**Data:**
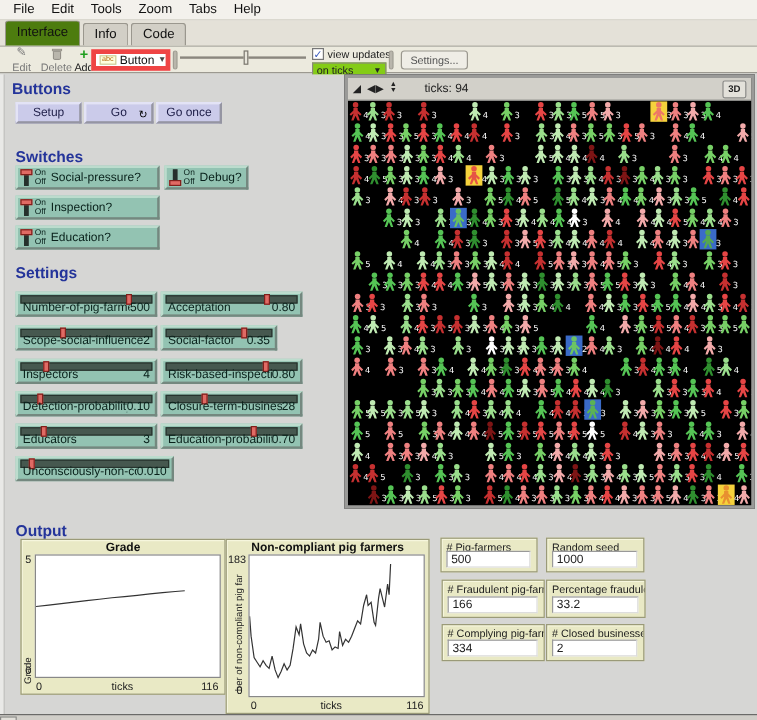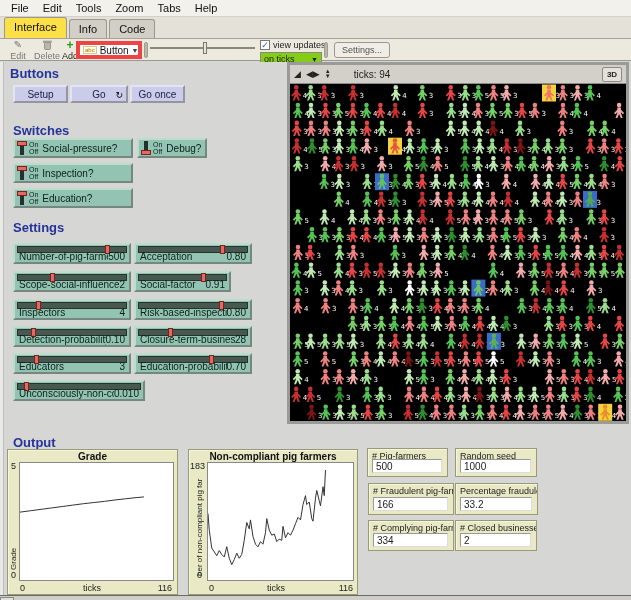"Interface" .tab.active { background: #fde047 -> #4d7c0f }
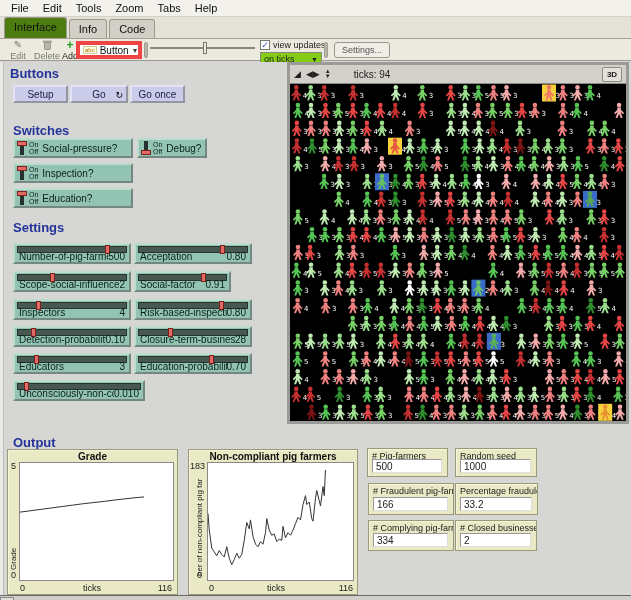"0.91" span { text: 0.91 -> 0.35 }
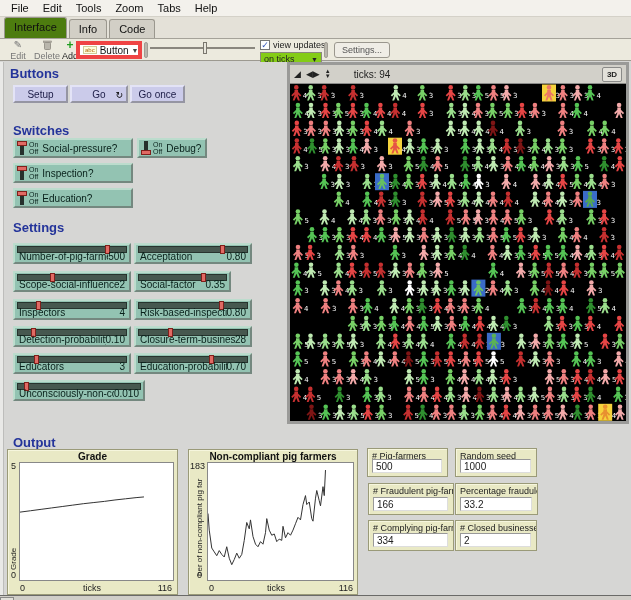"Grade" div.plot { height: 146px -> 130px; left: 7px -> 17px }
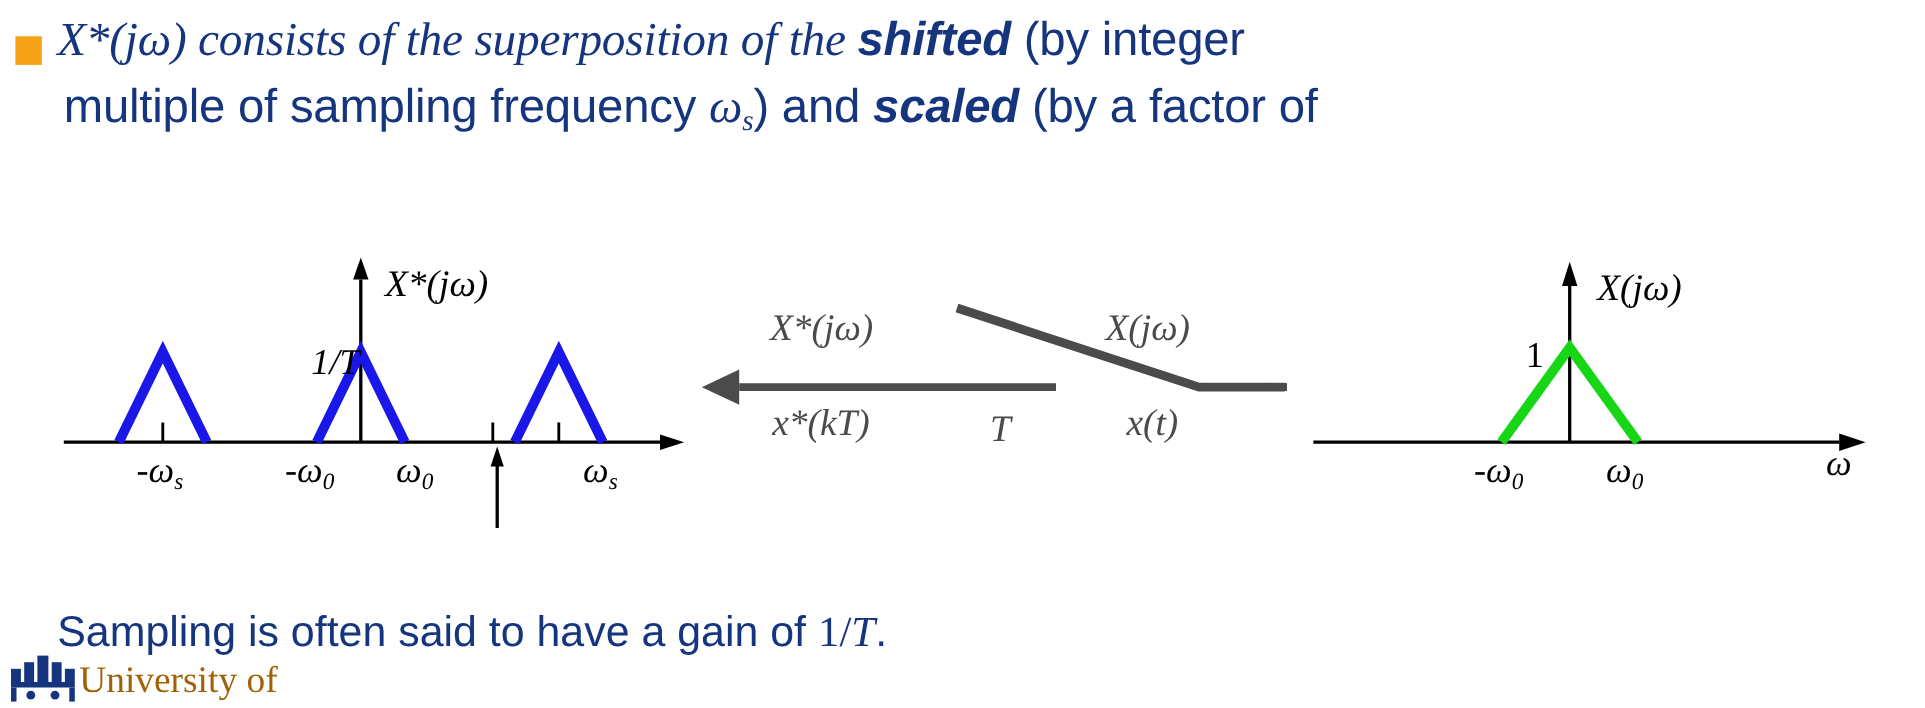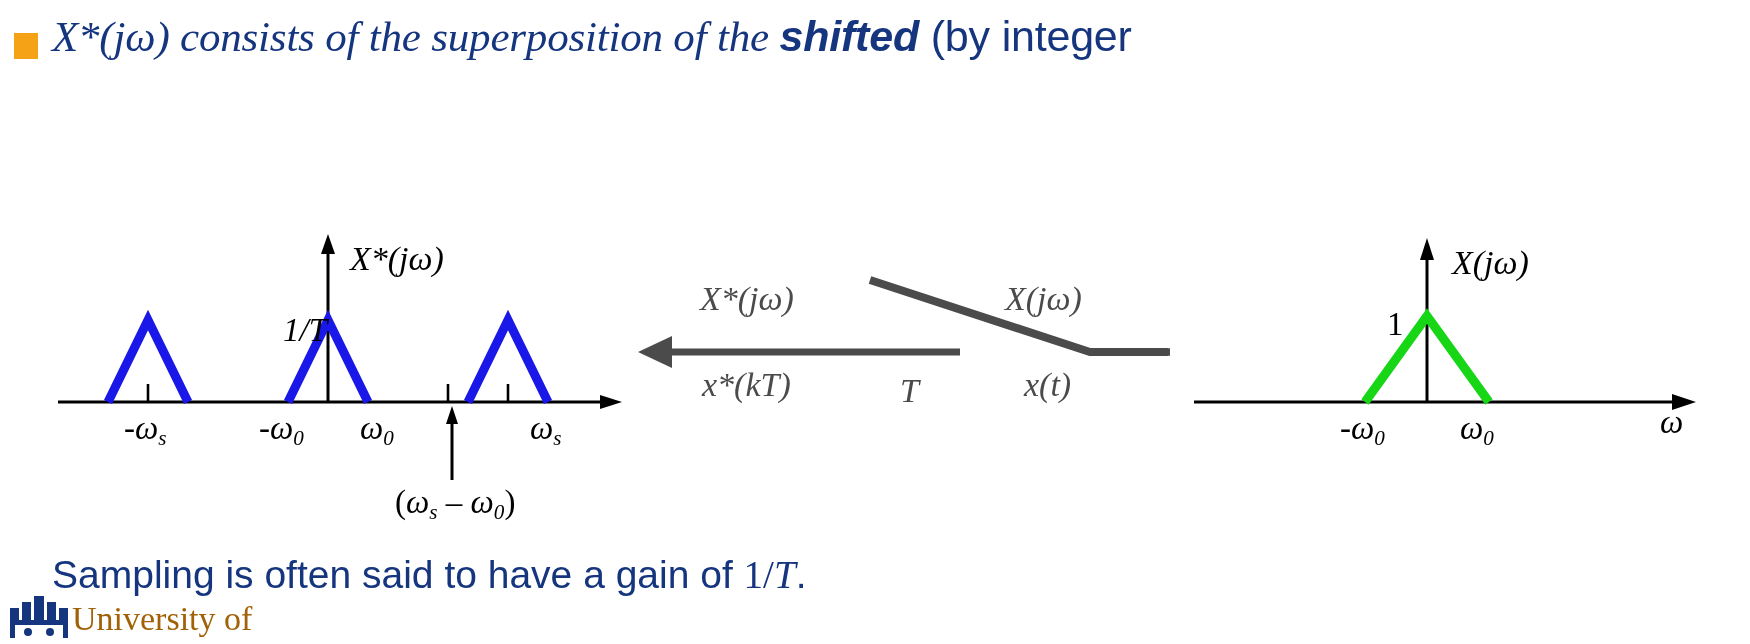"multiple of sampling frequency ωs)" span.ln2 { html: none -> <span><span>multiple of sampling frequency </span><span>ω</span><span>s</span><span>) and </span><span>scaled</span><span> (by a factor of</span></span> }
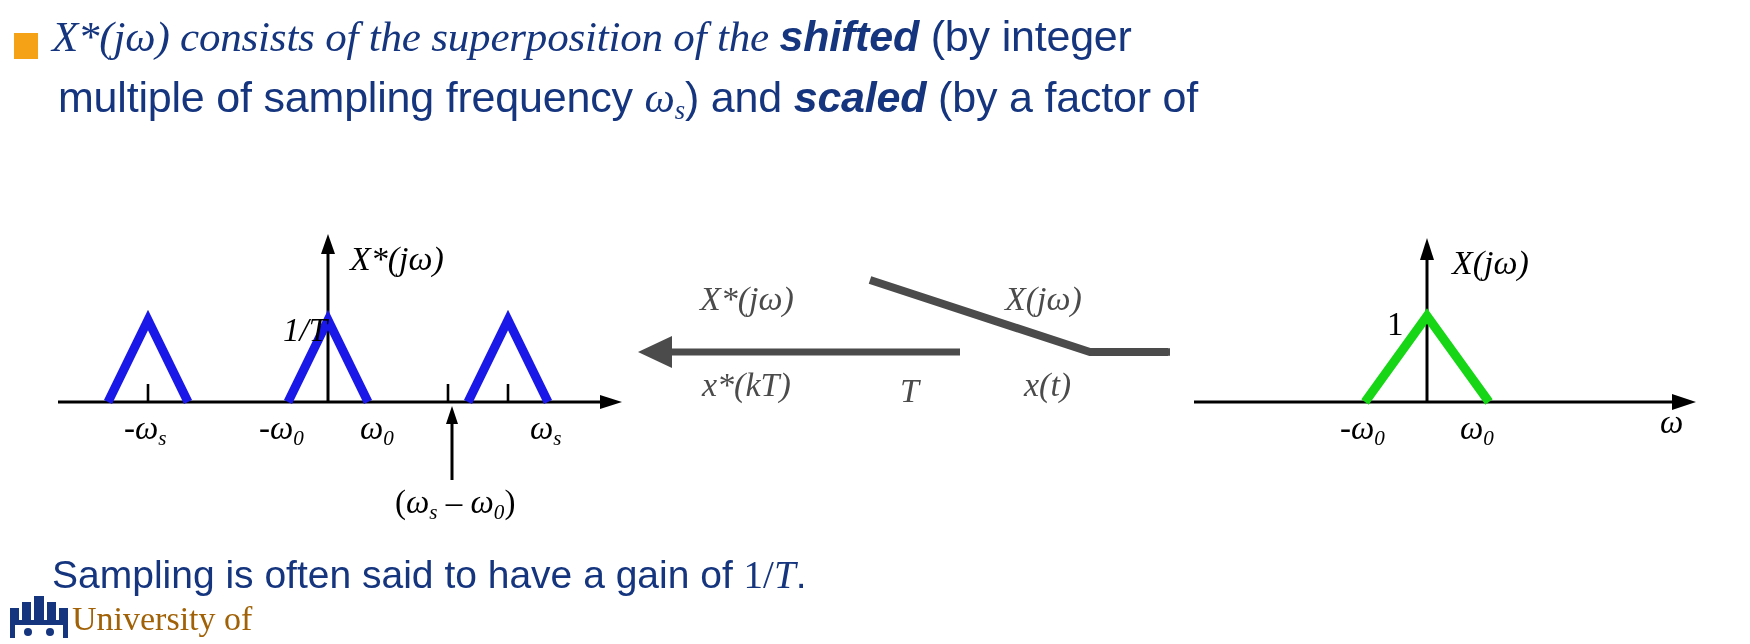"(ωs – ω0)" span.lbl { html: <span><span>(</span><span>ω</span><span>s</span><span> – </span><span>ω</span><span>0</span><span>)</span></span> -> none }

**Problem requirements:** Transcribe every entry above exactly. Omit all pictures.

**Output of the exercise:**
"Interface" .tab.active { background: #fde047 -> #4d7c0f }
"0.91" span { text: 0.91 -> 0.35 }
"Grade" div.plot { height: 146px -> 130px; left: 7px -> 17px }
"multiple of sampling frequency ωs)" span.ln2 { html: none -> <span><span>multiple of sampling frequency </span><span>ω</span><span>s</span><span>) and </span><span>scaled</span><span> (by a factor of</span></span> }
"(ωs – ω0)" span.lbl { html: <span><span>(</span><span>ω</span><span>s</span><span> – </span><span>ω</span><span>0</span><span>)</span></span> -> none }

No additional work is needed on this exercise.